TASK PROMPT >> Your copy should hold the lines below from the first through the one that contains "padding:0 4px; border-bottom:1px", each retyped exactly, and no pictures.

Code change snippets >>
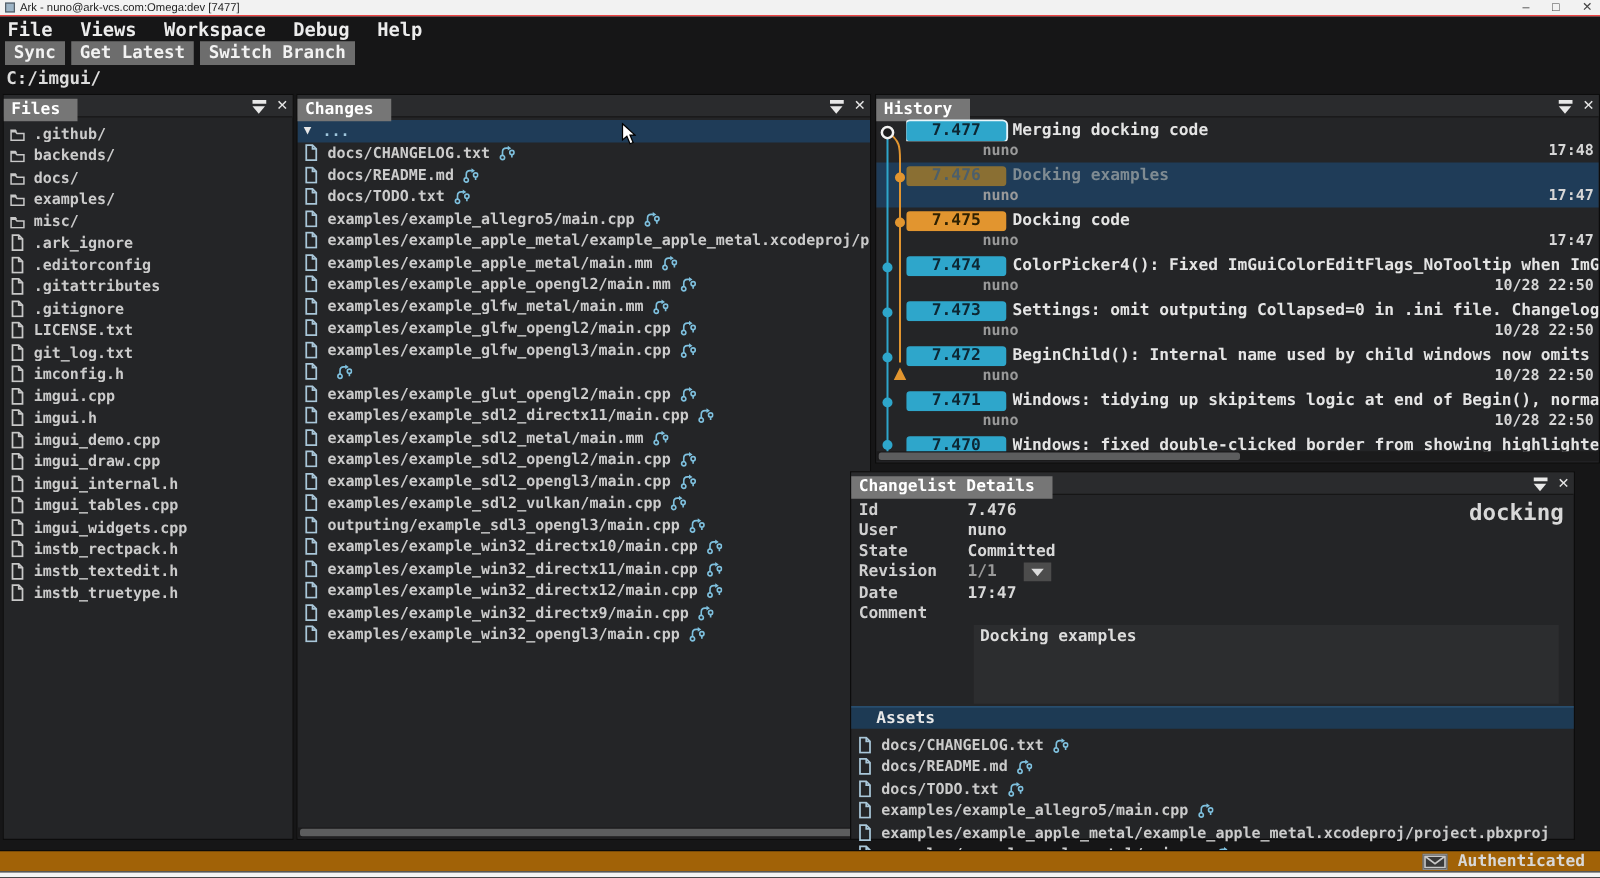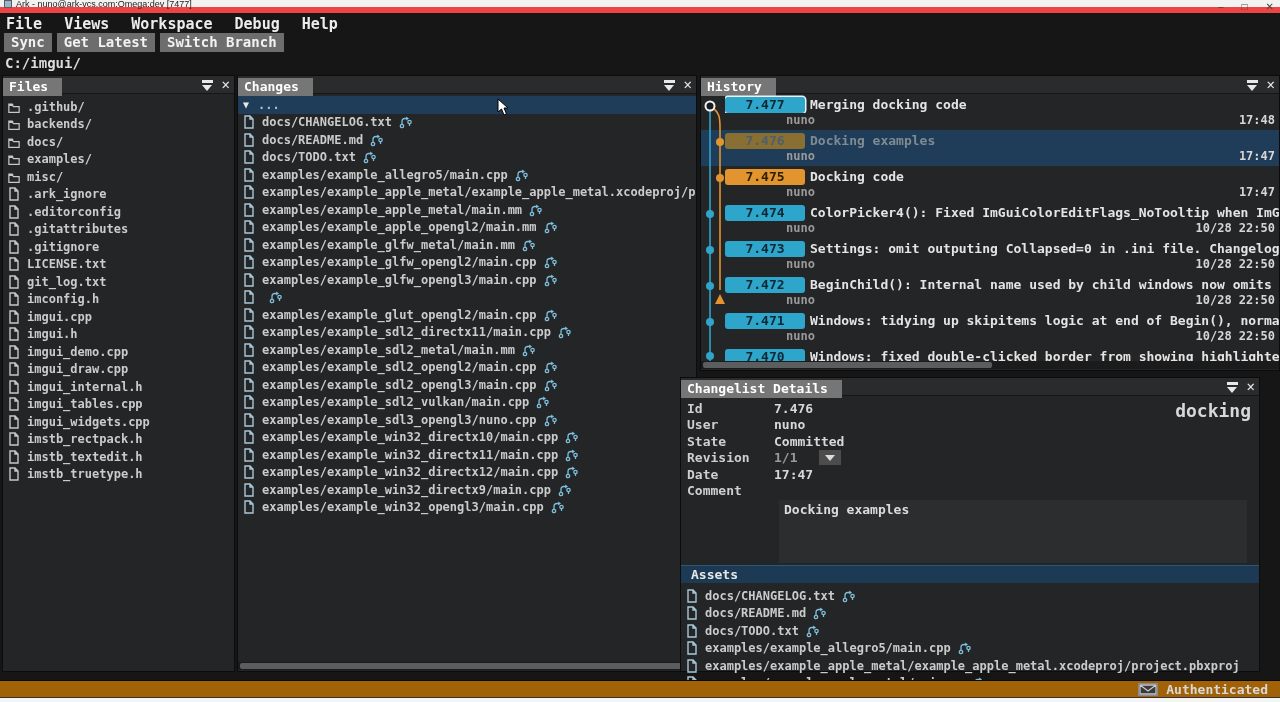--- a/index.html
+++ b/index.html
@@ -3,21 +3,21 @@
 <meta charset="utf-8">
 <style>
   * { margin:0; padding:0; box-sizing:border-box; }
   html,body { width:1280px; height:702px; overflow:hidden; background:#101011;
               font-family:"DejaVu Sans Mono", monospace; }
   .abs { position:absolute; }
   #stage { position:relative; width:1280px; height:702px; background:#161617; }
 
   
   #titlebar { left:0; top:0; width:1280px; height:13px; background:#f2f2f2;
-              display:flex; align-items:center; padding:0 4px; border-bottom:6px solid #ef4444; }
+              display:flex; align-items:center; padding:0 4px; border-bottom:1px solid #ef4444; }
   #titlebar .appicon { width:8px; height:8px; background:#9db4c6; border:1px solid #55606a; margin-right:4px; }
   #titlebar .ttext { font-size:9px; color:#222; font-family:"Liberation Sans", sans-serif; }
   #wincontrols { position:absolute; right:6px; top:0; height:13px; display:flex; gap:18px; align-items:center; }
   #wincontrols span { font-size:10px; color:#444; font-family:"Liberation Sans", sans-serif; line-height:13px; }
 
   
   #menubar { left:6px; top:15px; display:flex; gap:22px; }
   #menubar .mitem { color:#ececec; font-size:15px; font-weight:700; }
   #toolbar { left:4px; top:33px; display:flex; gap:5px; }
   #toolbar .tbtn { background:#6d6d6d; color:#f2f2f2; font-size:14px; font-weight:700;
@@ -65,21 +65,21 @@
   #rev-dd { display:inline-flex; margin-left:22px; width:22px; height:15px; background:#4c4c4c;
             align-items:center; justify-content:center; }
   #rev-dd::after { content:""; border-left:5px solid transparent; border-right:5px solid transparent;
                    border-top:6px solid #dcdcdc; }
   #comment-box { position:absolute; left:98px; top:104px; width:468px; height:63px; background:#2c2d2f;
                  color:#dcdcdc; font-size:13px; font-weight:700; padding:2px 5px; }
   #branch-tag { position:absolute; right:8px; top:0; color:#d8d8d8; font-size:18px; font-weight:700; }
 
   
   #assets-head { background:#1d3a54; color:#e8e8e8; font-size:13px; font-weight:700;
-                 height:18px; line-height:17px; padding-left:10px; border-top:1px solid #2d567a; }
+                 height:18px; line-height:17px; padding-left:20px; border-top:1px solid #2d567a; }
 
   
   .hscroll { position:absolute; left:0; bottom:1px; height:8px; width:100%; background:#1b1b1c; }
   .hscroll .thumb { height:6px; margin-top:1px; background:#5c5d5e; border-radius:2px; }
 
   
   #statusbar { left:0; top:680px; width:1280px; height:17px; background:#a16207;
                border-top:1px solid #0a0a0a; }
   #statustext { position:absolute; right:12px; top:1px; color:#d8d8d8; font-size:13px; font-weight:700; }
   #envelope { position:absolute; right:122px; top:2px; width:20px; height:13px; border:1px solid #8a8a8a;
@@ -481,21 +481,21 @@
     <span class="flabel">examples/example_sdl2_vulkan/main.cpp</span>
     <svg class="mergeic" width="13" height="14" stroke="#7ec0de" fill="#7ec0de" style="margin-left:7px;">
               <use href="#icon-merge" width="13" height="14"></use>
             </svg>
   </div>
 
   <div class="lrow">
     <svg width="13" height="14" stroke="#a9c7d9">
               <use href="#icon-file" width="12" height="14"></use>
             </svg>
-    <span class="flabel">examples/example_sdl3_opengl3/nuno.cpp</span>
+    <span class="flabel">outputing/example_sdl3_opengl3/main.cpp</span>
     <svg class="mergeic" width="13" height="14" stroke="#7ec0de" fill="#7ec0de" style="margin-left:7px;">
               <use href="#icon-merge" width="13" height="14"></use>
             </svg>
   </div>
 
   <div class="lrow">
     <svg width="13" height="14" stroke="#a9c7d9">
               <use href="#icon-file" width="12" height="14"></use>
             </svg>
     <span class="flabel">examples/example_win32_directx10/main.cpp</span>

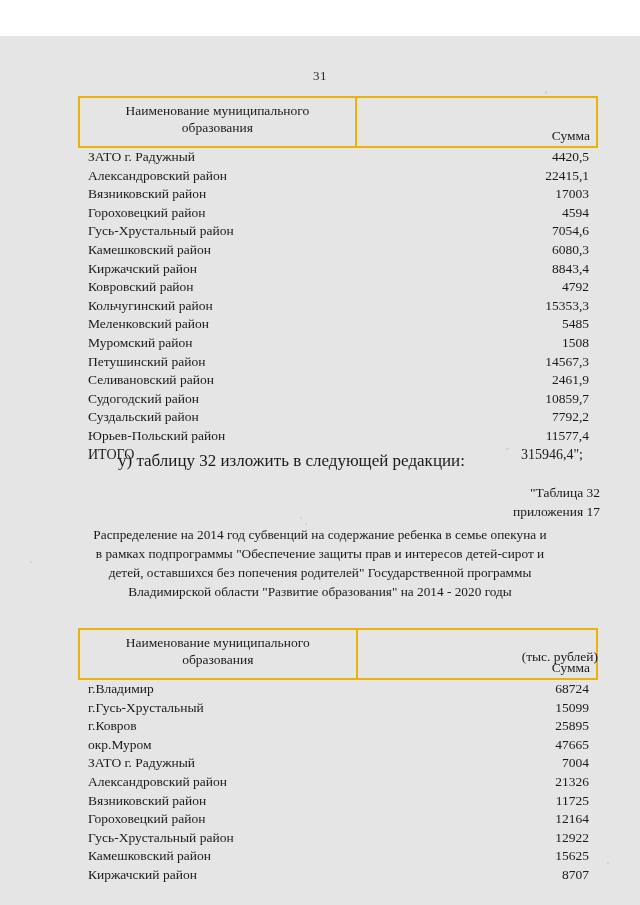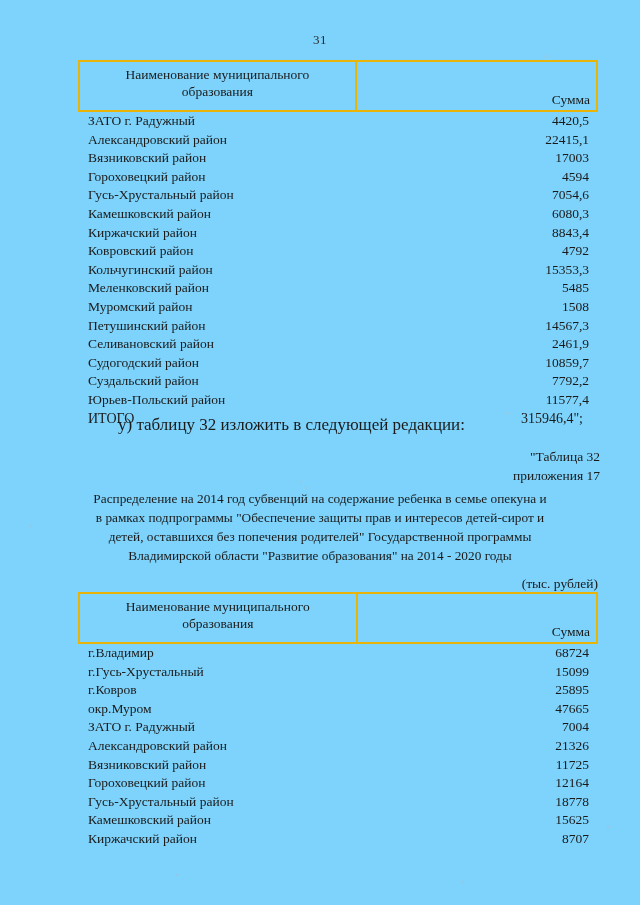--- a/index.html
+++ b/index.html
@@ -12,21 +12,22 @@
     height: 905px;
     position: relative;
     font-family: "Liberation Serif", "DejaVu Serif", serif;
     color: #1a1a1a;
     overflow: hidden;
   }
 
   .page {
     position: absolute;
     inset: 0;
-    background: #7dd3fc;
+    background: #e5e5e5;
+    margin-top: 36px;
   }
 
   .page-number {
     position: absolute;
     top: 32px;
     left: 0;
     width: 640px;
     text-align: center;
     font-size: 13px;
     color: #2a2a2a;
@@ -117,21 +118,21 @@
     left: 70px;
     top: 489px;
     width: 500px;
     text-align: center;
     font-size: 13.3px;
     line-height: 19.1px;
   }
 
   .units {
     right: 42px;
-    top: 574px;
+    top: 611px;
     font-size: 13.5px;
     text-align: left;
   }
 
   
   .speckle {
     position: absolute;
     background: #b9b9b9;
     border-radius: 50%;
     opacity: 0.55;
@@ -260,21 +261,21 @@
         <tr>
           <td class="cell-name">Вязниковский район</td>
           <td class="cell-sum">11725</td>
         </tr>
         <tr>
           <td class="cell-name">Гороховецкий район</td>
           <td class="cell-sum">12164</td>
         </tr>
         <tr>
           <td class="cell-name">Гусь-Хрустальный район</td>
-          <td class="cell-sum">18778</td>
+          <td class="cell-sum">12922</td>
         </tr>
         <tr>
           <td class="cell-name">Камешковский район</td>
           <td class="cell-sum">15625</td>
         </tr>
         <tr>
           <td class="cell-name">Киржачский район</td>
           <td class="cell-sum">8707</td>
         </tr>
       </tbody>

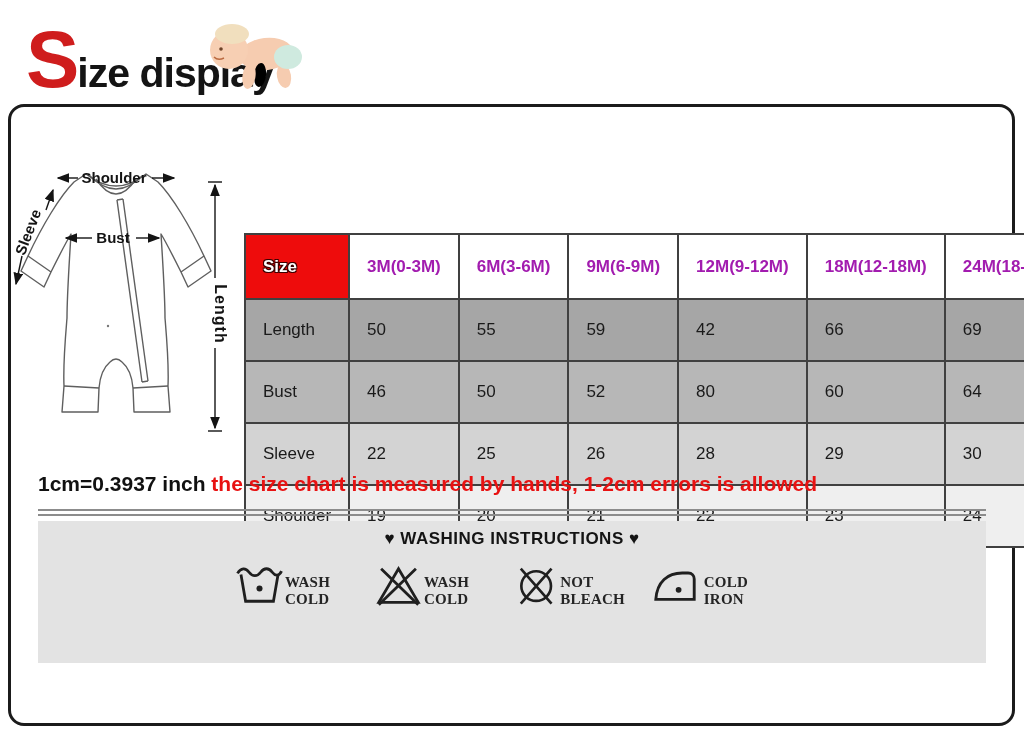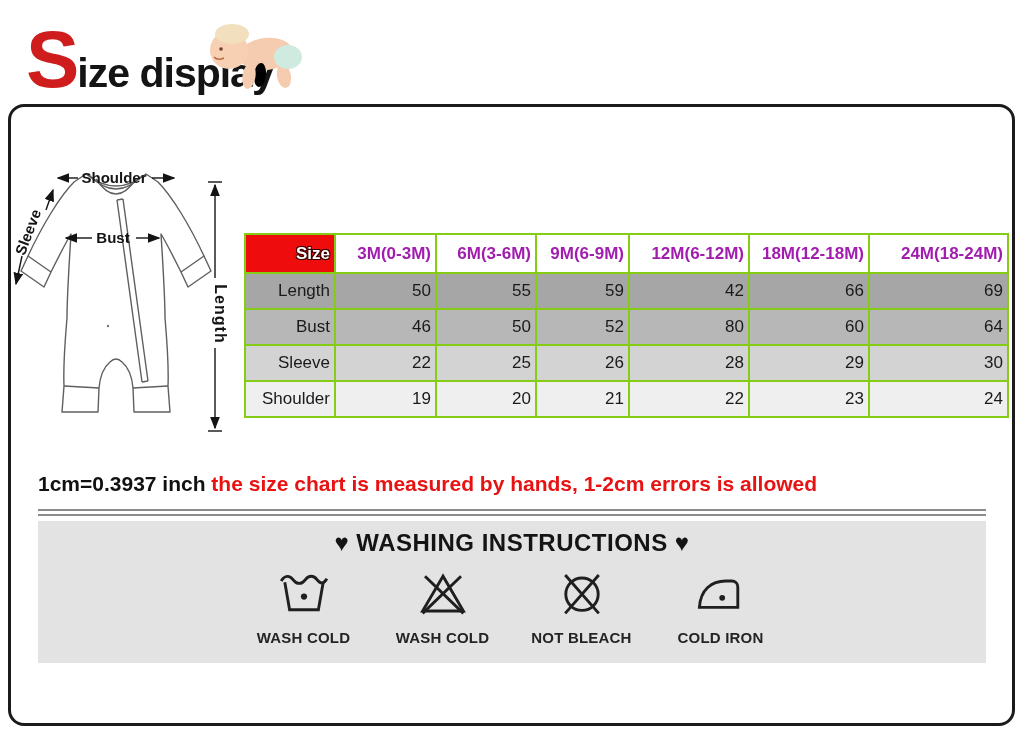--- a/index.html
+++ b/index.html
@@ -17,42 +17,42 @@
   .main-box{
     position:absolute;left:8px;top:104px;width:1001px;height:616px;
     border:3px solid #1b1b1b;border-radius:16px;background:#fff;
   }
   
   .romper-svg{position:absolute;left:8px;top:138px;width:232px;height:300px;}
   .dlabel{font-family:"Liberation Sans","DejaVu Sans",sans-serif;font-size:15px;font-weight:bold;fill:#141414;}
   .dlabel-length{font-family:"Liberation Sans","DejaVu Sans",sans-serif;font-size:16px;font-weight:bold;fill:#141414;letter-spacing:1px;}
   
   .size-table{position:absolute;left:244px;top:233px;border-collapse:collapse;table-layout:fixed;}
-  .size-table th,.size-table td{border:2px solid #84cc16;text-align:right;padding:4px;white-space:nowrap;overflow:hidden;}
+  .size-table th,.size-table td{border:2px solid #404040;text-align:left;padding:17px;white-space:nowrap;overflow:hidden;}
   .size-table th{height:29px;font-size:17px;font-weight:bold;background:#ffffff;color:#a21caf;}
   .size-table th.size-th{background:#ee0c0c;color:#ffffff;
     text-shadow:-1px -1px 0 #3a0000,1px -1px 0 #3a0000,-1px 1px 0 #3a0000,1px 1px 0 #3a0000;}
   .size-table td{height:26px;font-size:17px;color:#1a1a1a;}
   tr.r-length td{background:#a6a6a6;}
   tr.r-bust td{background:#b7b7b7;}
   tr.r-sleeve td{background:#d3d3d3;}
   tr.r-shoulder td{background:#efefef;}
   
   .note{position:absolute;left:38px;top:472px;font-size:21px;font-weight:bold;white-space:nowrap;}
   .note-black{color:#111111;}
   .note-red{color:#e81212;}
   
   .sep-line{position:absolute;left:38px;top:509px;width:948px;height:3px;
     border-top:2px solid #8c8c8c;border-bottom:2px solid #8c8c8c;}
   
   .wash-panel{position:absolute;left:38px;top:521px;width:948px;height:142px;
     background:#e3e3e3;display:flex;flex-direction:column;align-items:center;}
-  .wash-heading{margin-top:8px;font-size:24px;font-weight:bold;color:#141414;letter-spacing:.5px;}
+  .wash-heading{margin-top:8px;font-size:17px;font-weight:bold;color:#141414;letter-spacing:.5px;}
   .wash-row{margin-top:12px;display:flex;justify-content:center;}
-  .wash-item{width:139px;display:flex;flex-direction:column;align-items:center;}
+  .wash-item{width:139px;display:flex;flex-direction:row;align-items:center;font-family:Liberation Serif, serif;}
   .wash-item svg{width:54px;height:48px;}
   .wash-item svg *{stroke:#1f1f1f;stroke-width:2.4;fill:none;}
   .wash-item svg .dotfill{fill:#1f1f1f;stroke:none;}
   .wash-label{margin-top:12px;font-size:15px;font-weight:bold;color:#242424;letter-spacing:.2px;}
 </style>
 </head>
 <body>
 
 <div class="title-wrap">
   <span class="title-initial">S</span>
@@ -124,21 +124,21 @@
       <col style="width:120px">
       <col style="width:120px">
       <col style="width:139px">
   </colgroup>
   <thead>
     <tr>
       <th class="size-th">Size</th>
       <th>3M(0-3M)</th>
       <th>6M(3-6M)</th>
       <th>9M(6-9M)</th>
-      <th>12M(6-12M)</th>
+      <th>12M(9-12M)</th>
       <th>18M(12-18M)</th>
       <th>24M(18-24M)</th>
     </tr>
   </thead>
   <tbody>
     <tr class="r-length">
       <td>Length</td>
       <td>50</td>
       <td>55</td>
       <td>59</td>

ANSWER TO THIS EXERCISE >>
--- a/index.html
+++ b/index.html
@@ -3,21 +3,21 @@
 <meta charset="utf-8">
 <style>
   * { margin:0; padding:0; box-sizing:border-box; }
   html,body { width:1280px; height:702px; overflow:hidden; background:#101011;
               font-family:"DejaVu Sans Mono", monospace; }
   .abs { position:absolute; }
   #stage { position:relative; width:1280px; height:702px; background:#161617; }
 
   
   #titlebar { left:0; top:0; width:1280px; height:13px; background:#f2f2f2;
-              display:flex; align-items:center; padding:0 4px; border-bottom:6px solid #ef4444; }
+              display:flex; align-items:center; padding:0 4px; border-bottom:1px solid #ef4444; }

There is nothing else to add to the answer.